Assomiglia a quello che accade per una donna in gravidanza: cambiano le priorità.
Diventa necessario decidere cosa non è utile o è dannoso e va evitato. Punto.
La prima trasformazione inevitabile è nelle abitudini e nei comportamenti: forse non sono tra le cause della malattia ma se ne impediscono la corretta cura vanno cambiate.
Punto.
Abitudini alimentari per esempio, tanto per cominciare: sospendere immediatamente una nutrizione che non è adatta alla situazione di cura.
Modificare ma senza aggiungere ulteriori complessità.
La prima reazione è invece piuttosto una forma di fuga irragionevole a evitare tutto quello che si crede faccia male.
E’ come nel delirio fobico del fai-da-te di chi teme di ammalarsi: sembra una buona idea togliere tutto quello che potrebbe farci male. Assomiglia alla fuga nel ‘senza’ di certe diete di moda, da rivista da spiaggia sotto l'ombrellone: senza zucchero, glutine, olio, uova, mozzarella, pasta, pane, salumi, formaggio, latte e carne...
L’oncologo e un bravo biologo nutrizionista eserto di pazienti oncologici sono gli interlocutori corretti per una dieta bilanciata e coordinata alle cure.
Resto su livelli generali perché sulla nutrizione ci sono varie scuole di pensiero e vorrei evitare polemiche.
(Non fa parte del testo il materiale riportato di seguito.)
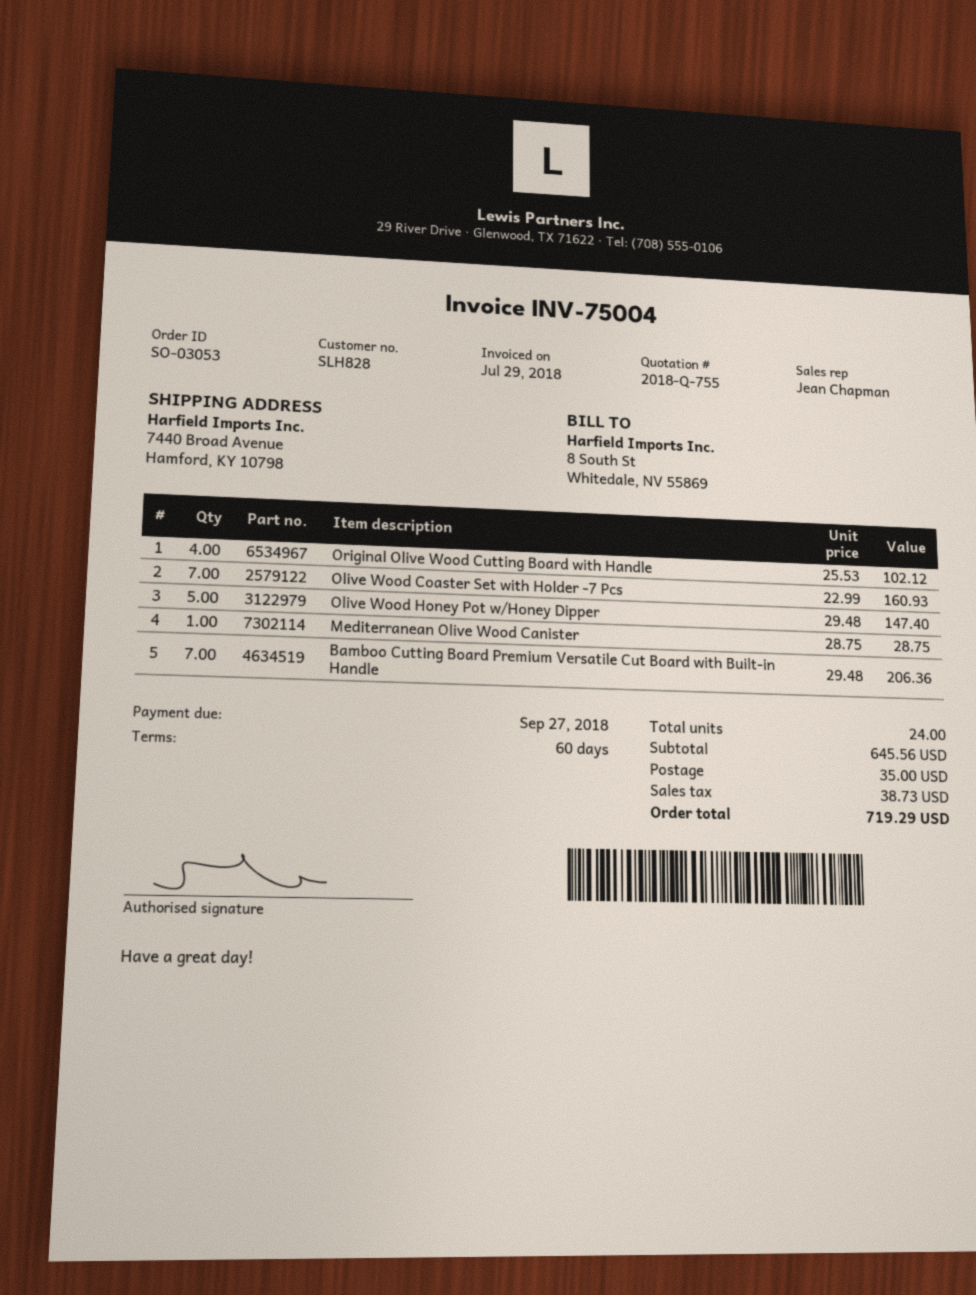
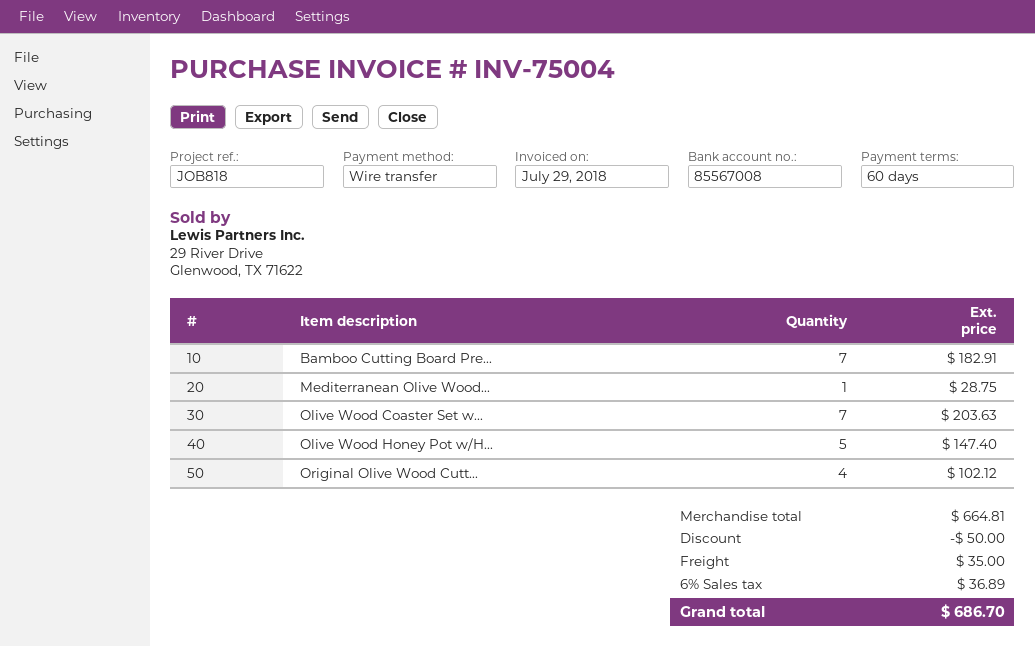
Olive Wood Coaster Set with Holder -7 Pcs: 7 for 160.93 -> 7 for 203.63
Bamboo Cutting Board Premium Versatile Cut Board with Built-in Handle: 7 for 206.36 -> 7 for 182.91
subtotal: 645.56 -> 664.81
discount: none -> 50.00
tax: 38.73 -> 36.89
total: 719.29 -> 686.70

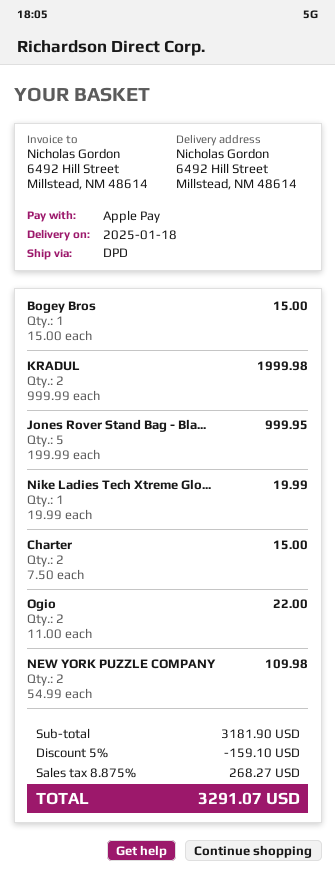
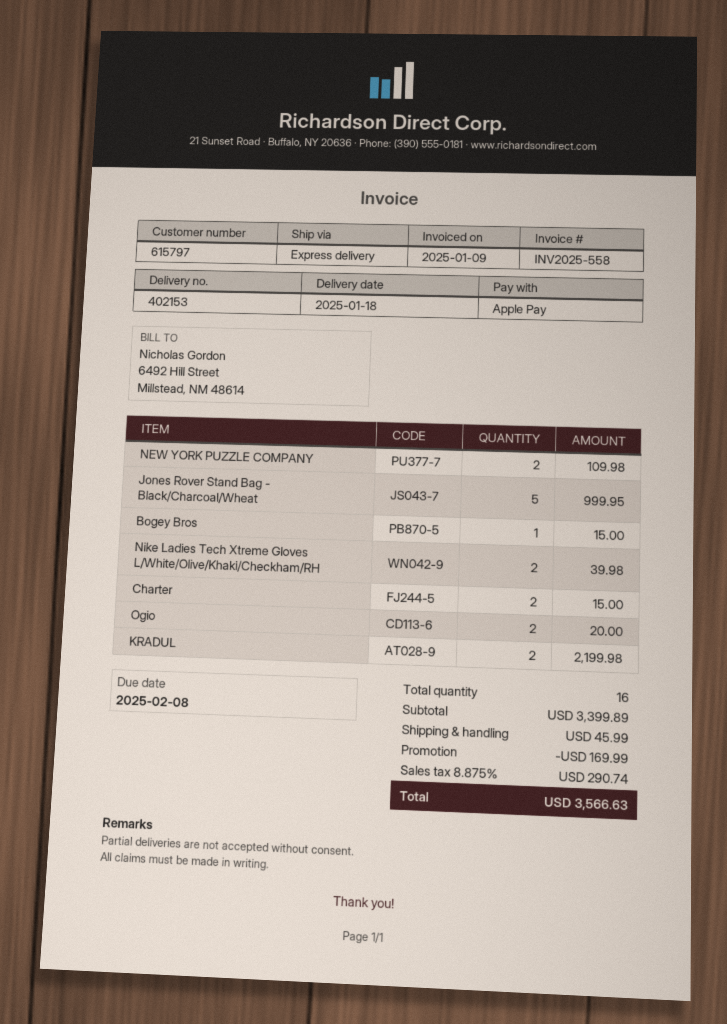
shipping method: DPD -> express
KRADUL: 2 for 1999.98 -> 2 for 2199.98
Nike Ladies Tech Xtreme Glo...: 1 for 19.99 -> 2 for 39.98
Ogio: 2 for 22.00 -> 2 for 20.00
subtotal: 3181.90 -> 3399.89
discount: 159.10 -> 169.99
shipping: none -> 45.99
tax: 8.875% = 268.27 -> 8.875% = 290.74
total: 3291.07 -> 3566.63

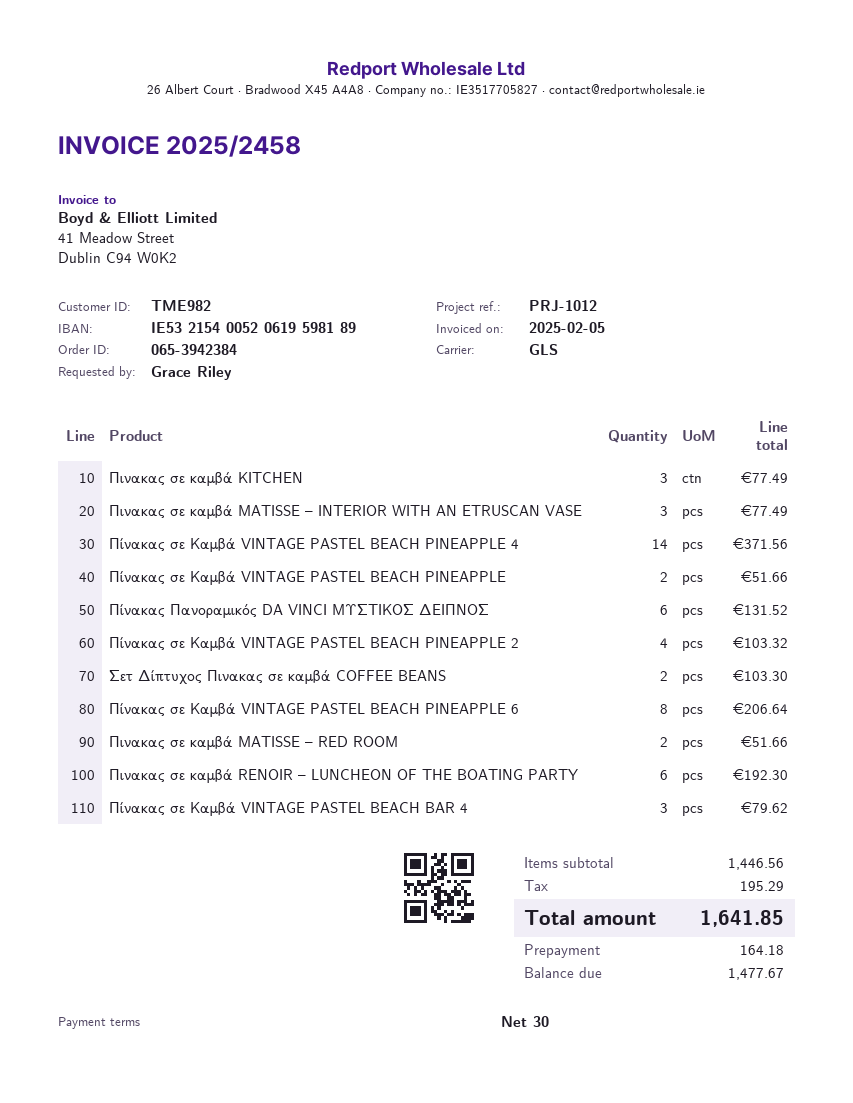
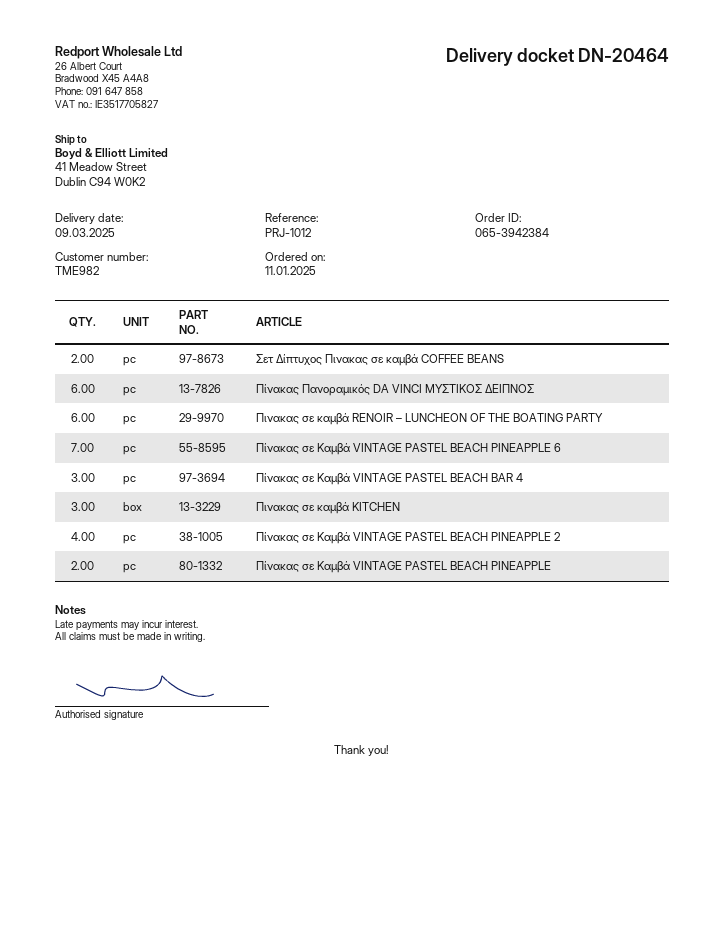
Πινακας σε καμβά MATISSE – INTERIOR WITH AN ETRUSCAN VASE: 3 -> none
Πίνακας σε Καμβά VINTAGE PASTEL BEACH PINEAPPLE 4: 14 -> none
Πίνακας σε Καμβά VINTAGE PASTEL BEACH PINEAPPLE 6: 8 -> 7
Πινακας σε καμβά MATISSE – RED ROOM: 2 -> none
Rimanendo in generale il fai-da-te fa rischia spesso di fare più danni della dieta a casaccio perché non tiene conto delle esigenze nutrizionali specifiche: può capitare che proprio quello che più si immagina come dannoso sia invece necessario anzi indispensabile al sistema immunitario per avere, letteralmente, i mattoni con cui costruire le cellule necessarie all'autoriparazione.
L'indicazione è sicuramente rivolgersi ad un biologo-nutrizionista, meglio ancora se esperto di diete oncologiche.
E' la scelta giusta perché il sistema immunitario ha bisogno di sostanze che gli sono indispensabili per una corretta e completa reazione auto riparativa. La dieta aiuta persino a ridurre alcuni disturbi connessi alle cure.
La paziente però mi ha regalato un'altra riflessione sulla somiglianza tra la patologia oncologica e la gravidanza: sono entrambi delle condizioni collettive.
In entrambi i casi tutti si sentono autorizzai a dire la propria o, se anche non esprimono la propria idea, sicuramente ognuno ha il proprio punto di vista, nessuno resta indifferente.
E questo è davvero un tema psicologico assai rilevante.